▶ _WHAT TO WORK ON_:
Restate, word for word and with no pictures, the stretch of lines in the data below that begins at the line with "font-weight: none ->" and ends at the line with "html: none ->", inclusive.

▶ _SOURCE INFORMATION_:
------------------------------------------------------------------------

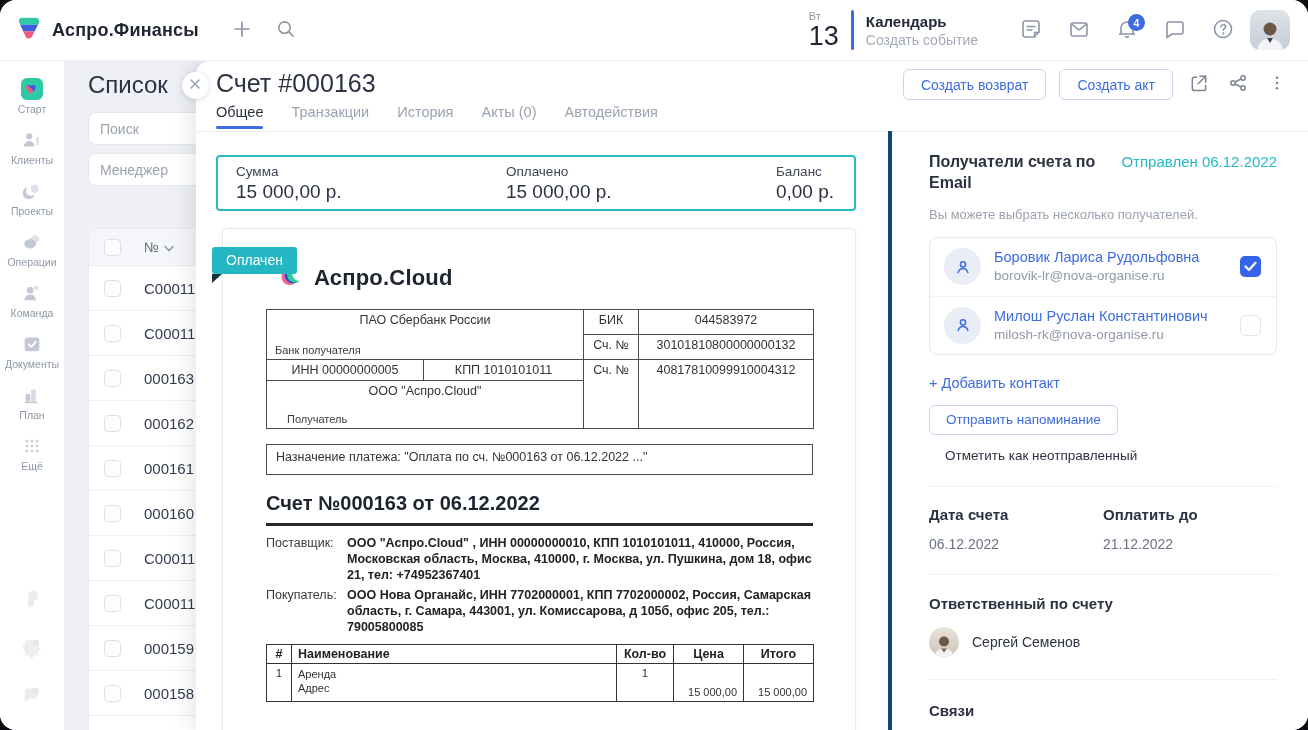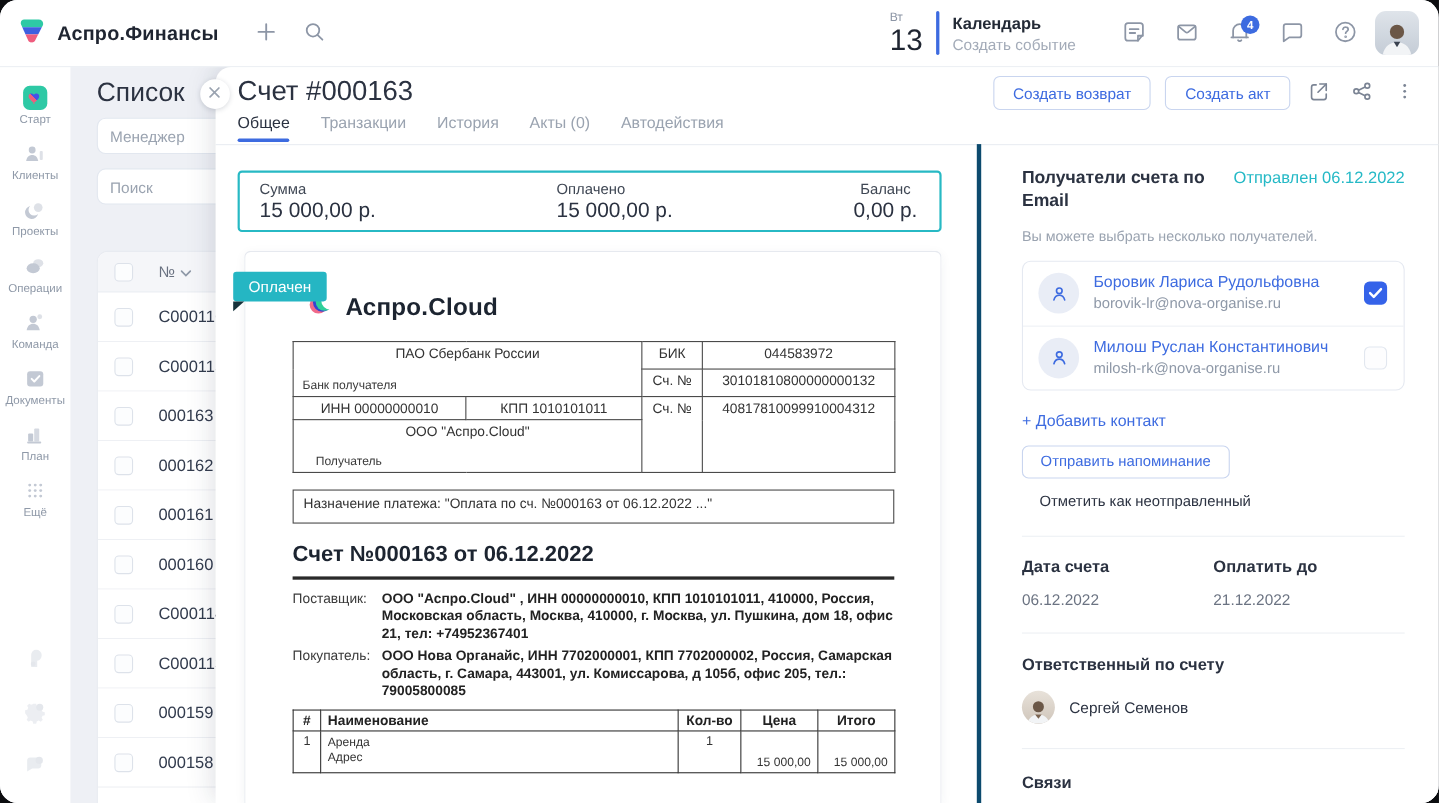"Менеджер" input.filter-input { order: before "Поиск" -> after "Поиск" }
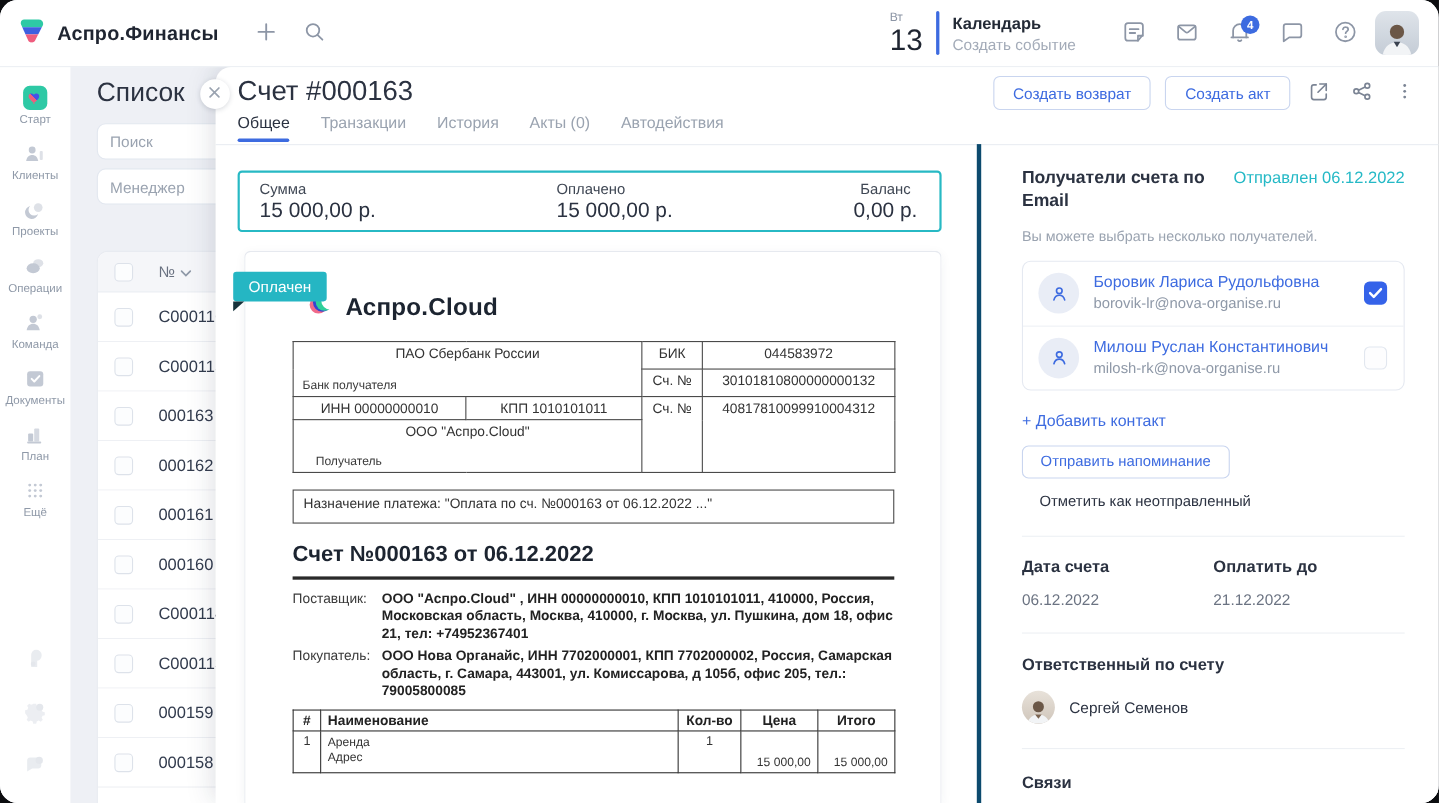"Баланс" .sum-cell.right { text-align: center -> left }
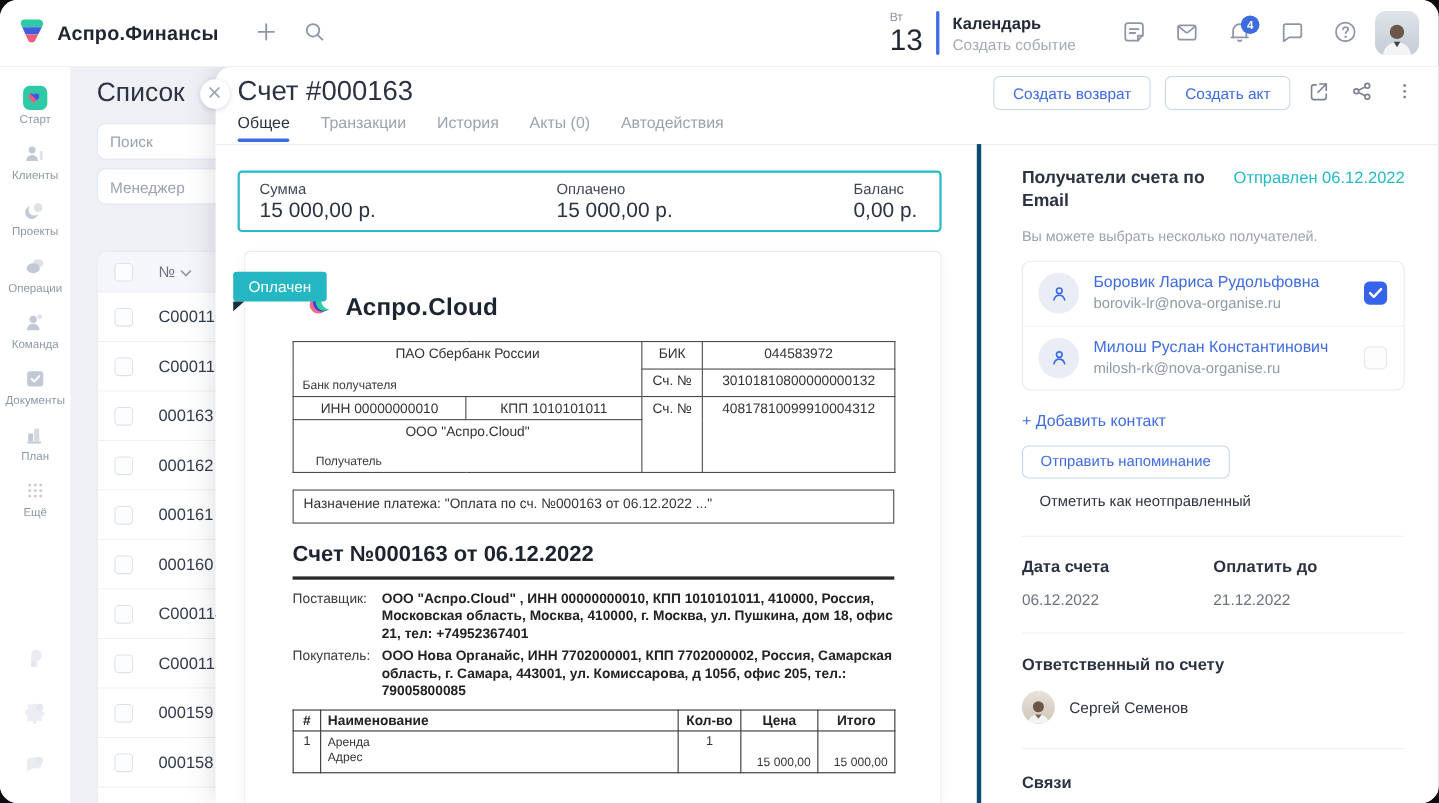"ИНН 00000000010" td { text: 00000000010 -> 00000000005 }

------------------------------------------------------------------------

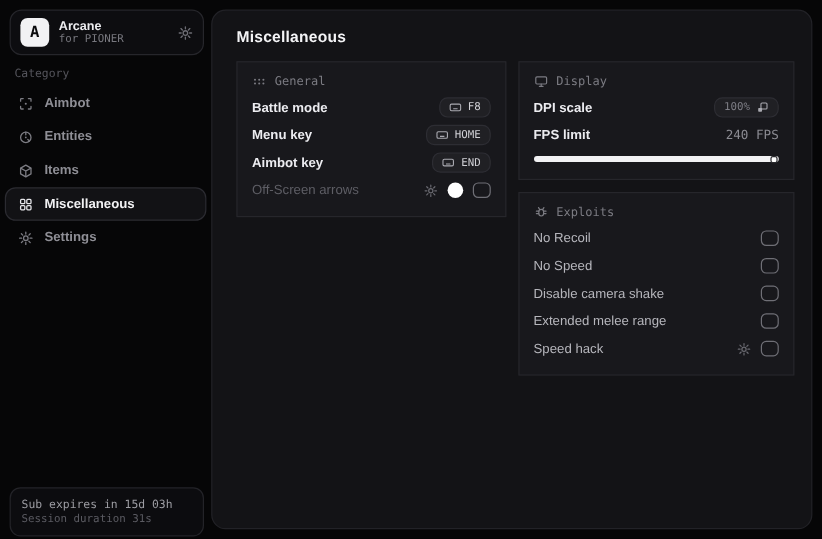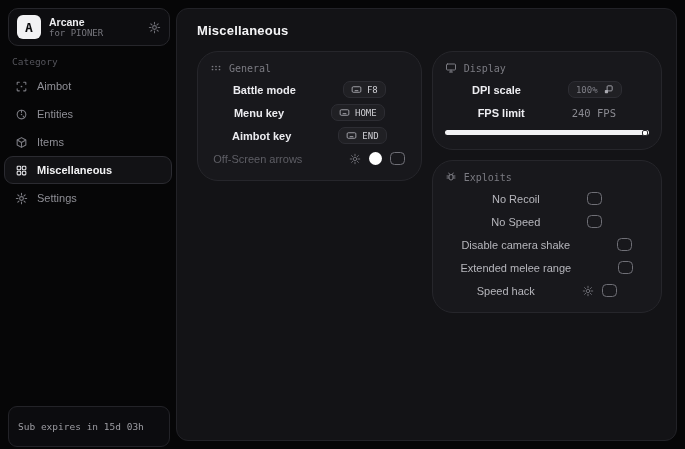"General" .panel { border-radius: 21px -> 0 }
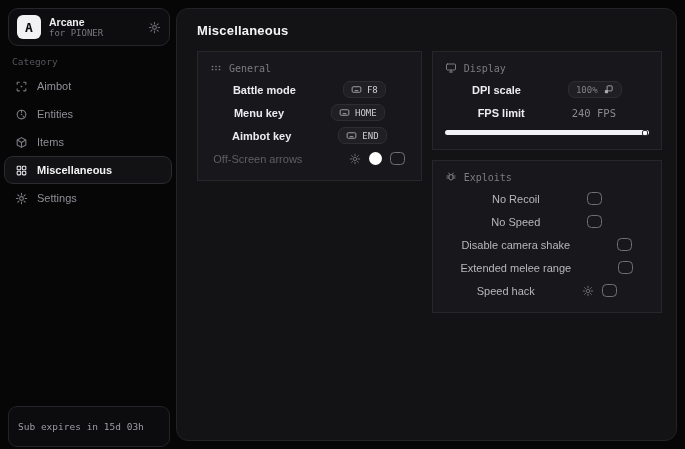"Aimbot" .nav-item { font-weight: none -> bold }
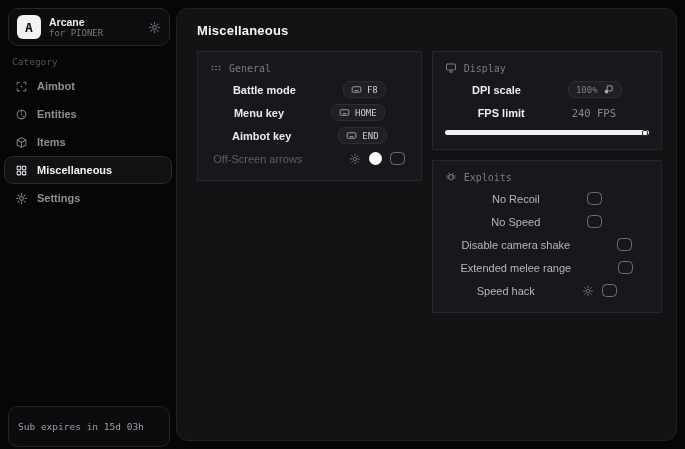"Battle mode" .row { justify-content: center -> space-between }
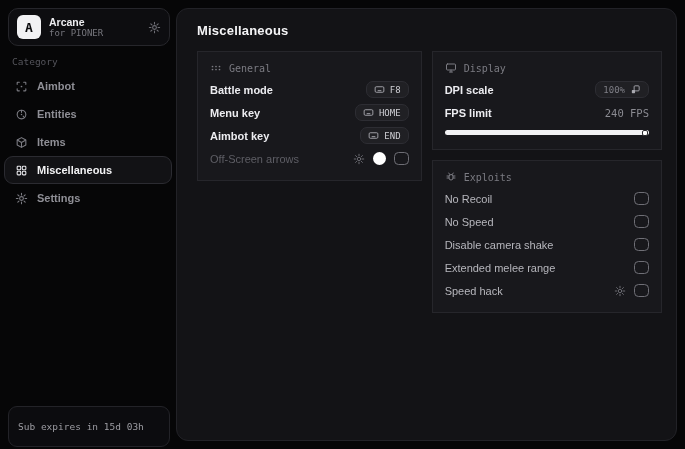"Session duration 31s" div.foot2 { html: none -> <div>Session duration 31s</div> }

------------------------------------------------------------------------

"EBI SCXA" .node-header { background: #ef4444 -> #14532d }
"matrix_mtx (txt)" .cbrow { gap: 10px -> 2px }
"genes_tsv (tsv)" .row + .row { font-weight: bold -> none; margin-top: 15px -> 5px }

------------------------------------------------------------------------

▶ _YOUR SOLUTION_:
"Aimbot" .nav-item { font-weight: none -> bold }
"Battle mode" .row { justify-content: center -> space-between }
"Session duration 31s" div.foot2 { html: none -> <div>Session duration 31s</div> }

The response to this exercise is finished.